━━━━━ MATERIAL FOR THIS EXERCISE ━━━━━
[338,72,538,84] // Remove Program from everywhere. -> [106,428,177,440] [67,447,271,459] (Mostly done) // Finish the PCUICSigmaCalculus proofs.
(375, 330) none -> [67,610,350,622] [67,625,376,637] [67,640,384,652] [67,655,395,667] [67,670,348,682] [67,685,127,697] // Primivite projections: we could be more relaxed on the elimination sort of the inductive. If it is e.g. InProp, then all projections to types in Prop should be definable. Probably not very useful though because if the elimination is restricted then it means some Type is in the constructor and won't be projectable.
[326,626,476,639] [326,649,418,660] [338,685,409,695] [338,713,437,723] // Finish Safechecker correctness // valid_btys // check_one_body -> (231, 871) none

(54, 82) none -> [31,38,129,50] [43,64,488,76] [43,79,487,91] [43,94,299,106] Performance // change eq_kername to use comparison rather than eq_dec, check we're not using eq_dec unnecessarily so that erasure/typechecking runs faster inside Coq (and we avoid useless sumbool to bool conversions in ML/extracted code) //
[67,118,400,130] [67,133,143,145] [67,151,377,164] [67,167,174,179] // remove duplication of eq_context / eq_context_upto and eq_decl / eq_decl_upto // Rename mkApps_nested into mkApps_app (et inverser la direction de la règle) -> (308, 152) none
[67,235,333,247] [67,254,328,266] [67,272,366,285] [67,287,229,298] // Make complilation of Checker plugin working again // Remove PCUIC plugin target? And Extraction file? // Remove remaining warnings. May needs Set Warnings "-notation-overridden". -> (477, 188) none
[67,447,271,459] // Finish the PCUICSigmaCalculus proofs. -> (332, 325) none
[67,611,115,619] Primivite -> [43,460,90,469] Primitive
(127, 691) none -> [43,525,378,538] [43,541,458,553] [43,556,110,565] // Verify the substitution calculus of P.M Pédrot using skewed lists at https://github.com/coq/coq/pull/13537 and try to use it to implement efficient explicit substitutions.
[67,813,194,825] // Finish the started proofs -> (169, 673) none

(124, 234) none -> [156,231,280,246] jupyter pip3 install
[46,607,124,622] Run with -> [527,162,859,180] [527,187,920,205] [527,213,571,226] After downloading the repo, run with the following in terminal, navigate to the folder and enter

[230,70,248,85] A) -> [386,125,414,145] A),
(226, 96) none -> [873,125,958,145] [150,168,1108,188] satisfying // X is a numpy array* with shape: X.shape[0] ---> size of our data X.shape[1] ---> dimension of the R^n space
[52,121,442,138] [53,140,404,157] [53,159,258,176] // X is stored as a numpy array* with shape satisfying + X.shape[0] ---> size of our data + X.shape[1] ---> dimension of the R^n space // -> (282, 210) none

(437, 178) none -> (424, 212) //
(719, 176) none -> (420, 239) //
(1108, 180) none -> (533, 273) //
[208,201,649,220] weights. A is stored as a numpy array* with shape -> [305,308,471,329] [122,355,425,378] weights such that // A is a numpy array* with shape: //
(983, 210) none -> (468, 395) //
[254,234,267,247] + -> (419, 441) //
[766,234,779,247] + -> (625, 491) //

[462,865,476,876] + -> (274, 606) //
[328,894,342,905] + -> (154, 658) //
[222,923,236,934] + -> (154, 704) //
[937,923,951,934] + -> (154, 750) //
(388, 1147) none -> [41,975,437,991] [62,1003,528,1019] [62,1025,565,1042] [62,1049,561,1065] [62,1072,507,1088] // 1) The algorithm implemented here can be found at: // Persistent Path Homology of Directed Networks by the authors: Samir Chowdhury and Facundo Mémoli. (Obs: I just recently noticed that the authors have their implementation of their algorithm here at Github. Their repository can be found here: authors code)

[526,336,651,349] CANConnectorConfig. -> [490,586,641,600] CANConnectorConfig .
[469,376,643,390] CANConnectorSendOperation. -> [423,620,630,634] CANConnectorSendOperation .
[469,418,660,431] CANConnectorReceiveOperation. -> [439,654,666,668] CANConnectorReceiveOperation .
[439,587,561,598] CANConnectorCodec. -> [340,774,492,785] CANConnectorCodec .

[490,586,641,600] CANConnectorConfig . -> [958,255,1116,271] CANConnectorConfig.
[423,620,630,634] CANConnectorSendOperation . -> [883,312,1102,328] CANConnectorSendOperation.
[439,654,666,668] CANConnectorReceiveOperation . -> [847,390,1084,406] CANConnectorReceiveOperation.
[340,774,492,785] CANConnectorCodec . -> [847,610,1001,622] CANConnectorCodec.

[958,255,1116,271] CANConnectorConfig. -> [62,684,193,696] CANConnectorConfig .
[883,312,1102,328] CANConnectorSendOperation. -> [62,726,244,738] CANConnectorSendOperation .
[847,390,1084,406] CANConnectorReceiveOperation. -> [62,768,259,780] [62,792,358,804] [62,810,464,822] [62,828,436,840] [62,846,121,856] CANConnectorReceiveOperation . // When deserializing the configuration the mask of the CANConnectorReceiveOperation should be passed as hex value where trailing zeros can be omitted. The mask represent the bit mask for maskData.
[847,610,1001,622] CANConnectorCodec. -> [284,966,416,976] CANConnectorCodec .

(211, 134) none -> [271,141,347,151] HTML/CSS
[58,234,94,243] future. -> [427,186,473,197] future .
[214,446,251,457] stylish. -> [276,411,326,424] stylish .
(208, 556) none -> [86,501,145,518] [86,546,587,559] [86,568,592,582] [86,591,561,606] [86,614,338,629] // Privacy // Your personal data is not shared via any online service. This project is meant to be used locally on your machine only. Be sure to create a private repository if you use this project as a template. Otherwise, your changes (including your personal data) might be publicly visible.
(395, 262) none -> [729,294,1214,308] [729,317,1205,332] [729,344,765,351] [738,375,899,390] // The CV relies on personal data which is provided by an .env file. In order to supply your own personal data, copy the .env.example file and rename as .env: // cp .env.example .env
━━━━━
REQUIRED ACTION: After reading the lines above, reproduce them all exactly.

RESULT:
[338,72,538,84] // Remove Program from everywhere. -> [106,428,177,440] [67,447,271,459] (Mostly done) // Finish the PCUICSigmaCalculus proofs.
(375, 330) none -> [67,610,350,622] [67,625,376,637] [67,640,384,652] [67,655,395,667] [67,670,348,682] [67,685,127,697] // Primivite projections: we could be more relaxed on the elimination sort of the inductive. If it is e.g. InProp, then all projections to types in Prop should be definable. Probably not very useful though because if the elimination is restricted then it means some Type is in the constructor and won't be projectable.
[326,626,476,639] [326,649,418,660] [338,685,409,695] [338,713,437,723] // Finish Safechecker correctness // valid_btys // check_one_body -> (231, 871) none

(54, 82) none -> [31,38,129,50] [43,64,488,76] [43,79,487,91] [43,94,299,106] Performance // change eq_kername to use comparison rather than eq_dec, check we're not using eq_dec unnecessarily so that erasure/typechecking runs faster inside Coq (and we avoid useless sumbool to bool conversions in ML/extracted code) //
[67,118,400,130] [67,133,143,145] [67,151,377,164] [67,167,174,179] // remove duplication of eq_context / eq_context_upto and eq_decl / eq_decl_upto // Rename mkApps_nested into mkApps_app (et inverser la direction de la règle) -> (308, 152) none
[67,235,333,247] [67,254,328,266] [67,272,366,285] [67,287,229,298] // Make complilation of Checker plugin working again // Remove PCUIC plugin target? And Extraction file? // Remove remaining warnings. May needs Set Warnings "-notation-overridden". -> (477, 188) none
[67,447,271,459] // Finish the PCUICSigmaCalculus proofs. -> (332, 325) none
[67,611,115,619] Primivite -> [43,460,90,469] Primitive
(127, 691) none -> [43,525,378,538] [43,541,458,553] [43,556,110,565] // Verify the substitution calculus of P.M Pédrot using skewed lists at https://github.com/coq/coq/pull/13537 and try to use it to implement efficient explicit substitutions.
[67,813,194,825] // Finish the started proofs -> (169, 673) none

(124, 234) none -> [156,231,280,246] jupyter pip3 install
[46,607,124,622] Run with -> [527,162,859,180] [527,187,920,205] [527,213,571,226] After downloading the repo, run with the following in terminal, navigate to the folder and enter

[230,70,248,85] A) -> [386,125,414,145] A),
(226, 96) none -> [873,125,958,145] [150,168,1108,188] satisfying // X is a numpy array* with shape: X.shape[0] ---> size of our data X.shape[1] ---> dimension of the R^n space
[52,121,442,138] [53,140,404,157] [53,159,258,176] // X is stored as a numpy array* with shape satisfying + X.shape[0] ---> size of our data + X.shape[1] ---> dimension of the R^n space // -> (282, 210) none

(437, 178) none -> (424, 212) //
(719, 176) none -> (420, 239) //
(1108, 180) none -> (533, 273) //
[208,201,649,220] weights. A is stored as a numpy array* with shape -> [305,308,471,329] [122,355,425,378] weights such that // A is a numpy array* with shape: //
(983, 210) none -> (468, 395) //
[254,234,267,247] + -> (419, 441) //
[766,234,779,247] + -> (625, 491) //

[462,865,476,876] + -> (274, 606) //
[328,894,342,905] + -> (154, 658) //
[222,923,236,934] + -> (154, 704) //
[937,923,951,934] + -> (154, 750) //
(388, 1147) none -> [41,975,437,991] [62,1003,528,1019] [62,1025,565,1042] [62,1049,561,1065] [62,1072,507,1088] // 1) The algorithm implemented here can be found at: // Persistent Path Homology of Directed Networks by the authors: Samir Chowdhury and Facundo Mémoli. (Obs: I just recently noticed that the authors have their implementation of their algorithm here at Github. Their repository can be found here: authors code)

[526,336,651,349] CANConnectorConfig. -> [490,586,641,600] CANConnectorConfig .
[469,376,643,390] CANConnectorSendOperation. -> [423,620,630,634] CANConnectorSendOperation .
[469,418,660,431] CANConnectorReceiveOperation. -> [439,654,666,668] CANConnectorReceiveOperation .
[439,587,561,598] CANConnectorCodec. -> [340,774,492,785] CANConnectorCodec .

[490,586,641,600] CANConnectorConfig . -> [958,255,1116,271] CANConnectorConfig.
[423,620,630,634] CANConnectorSendOperation . -> [883,312,1102,328] CANConnectorSendOperation.
[439,654,666,668] CANConnectorReceiveOperation . -> [847,390,1084,406] CANConnectorReceiveOperation.
[340,774,492,785] CANConnectorCodec . -> [847,610,1001,622] CANConnectorCodec.

[958,255,1116,271] CANConnectorConfig. -> [62,684,193,696] CANConnectorConfig .
[883,312,1102,328] CANConnectorSendOperation. -> [62,726,244,738] CANConnectorSendOperation .
[847,390,1084,406] CANConnectorReceiveOperation. -> [62,768,259,780] [62,792,358,804] [62,810,464,822] [62,828,436,840] [62,846,121,856] CANConnectorReceiveOperation . // When deserializing the configuration the mask of the CANConnectorReceiveOperation should be passed as hex value where trailing zeros can be omitted. The mask represent the bit mask for maskData.
[847,610,1001,622] CANConnectorCodec. -> [284,966,416,976] CANConnectorCodec .

(211, 134) none -> [271,141,347,151] HTML/CSS
[58,234,94,243] future. -> [427,186,473,197] future .
[214,446,251,457] stylish. -> [276,411,326,424] stylish .
(208, 556) none -> [86,501,145,518] [86,546,587,559] [86,568,592,582] [86,591,561,606] [86,614,338,629] // Privacy // Your personal data is not shared via any online service. This project is meant to be used locally on your machine only. Be sure to create a private repository if you use this project as a template. Otherwise, your changes (including your personal data) might be publicly visible.
(395, 262) none -> [729,294,1214,308] [729,317,1205,332] [729,344,765,351] [738,375,899,390] // The CV relies on personal data which is provided by an .env file. In order to supply your own personal data, copy the .env.example file and rename as .env: // cp .env.example .env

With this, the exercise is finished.